I would freeze Allister at 4 1/2 months.
He is so adorable right now, it's the cutest age!
He coos and giggle all day long, and laughs when he sees me or Daddy coming in the room.
He'll lay and play all by himself which is so fun to watch, playing with his feet and grabbing at toys. He is never grumpy, and always happy. He isn't demanding, and thinks we are the best thing since sliced bread!
I love this age....
...and then I think of all the cuteness to come.
Sitting up, crawling, the first time he says Mummy or Daddy, the first steps he takes, those little chubby legs running around the house, and getting in to everything.
That's when I realize I don't want to freeze time at all, I just wish these moments lasted a little longer. Milestones are coming faster and faster. Before long I'll have no babies in the house any more. So I'm treasuring these moments as much as I can.

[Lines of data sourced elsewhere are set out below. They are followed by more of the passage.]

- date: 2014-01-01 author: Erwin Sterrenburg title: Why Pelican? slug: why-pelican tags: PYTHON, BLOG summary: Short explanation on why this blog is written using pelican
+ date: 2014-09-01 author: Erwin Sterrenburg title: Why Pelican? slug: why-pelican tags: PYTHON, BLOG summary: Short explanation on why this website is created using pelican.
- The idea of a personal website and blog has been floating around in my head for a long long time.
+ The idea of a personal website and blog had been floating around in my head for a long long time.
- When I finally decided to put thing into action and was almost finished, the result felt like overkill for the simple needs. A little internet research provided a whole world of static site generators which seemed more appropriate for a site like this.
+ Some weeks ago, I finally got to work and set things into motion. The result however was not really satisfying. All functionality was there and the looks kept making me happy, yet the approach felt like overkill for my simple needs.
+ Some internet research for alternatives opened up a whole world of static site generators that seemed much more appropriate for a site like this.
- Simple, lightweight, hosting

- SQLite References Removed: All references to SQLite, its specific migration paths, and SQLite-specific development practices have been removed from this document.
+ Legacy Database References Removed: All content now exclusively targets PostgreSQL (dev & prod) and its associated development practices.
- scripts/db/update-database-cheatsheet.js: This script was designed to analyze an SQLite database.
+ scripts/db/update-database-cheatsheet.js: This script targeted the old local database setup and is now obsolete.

Its a bitter sweet feeling to think I may never be pregnant again, being pregnant is such hard work (for 90% of women). But I feel so sad at the thought of never being pregnant again. It seems so final! But I am 90% certain that we are done with our family, if you asked Matt he would say we are 100% done! We love our boys so much, we want to have the time, money and ability to give them the best of everything. Most importantly to be able to give them the attention they need, the quality time, the one on one time. The ability to be able to take them on vacations without having to pay for 5 or 6 flights and 3 hotel rooms! These are the practicalities of having a larger family.
So, even though there's a part of me that will always be broody for the 4 kids I planned to have as a 9 year old, I think we can say our family is complete.
And we always have the ability to change our minds!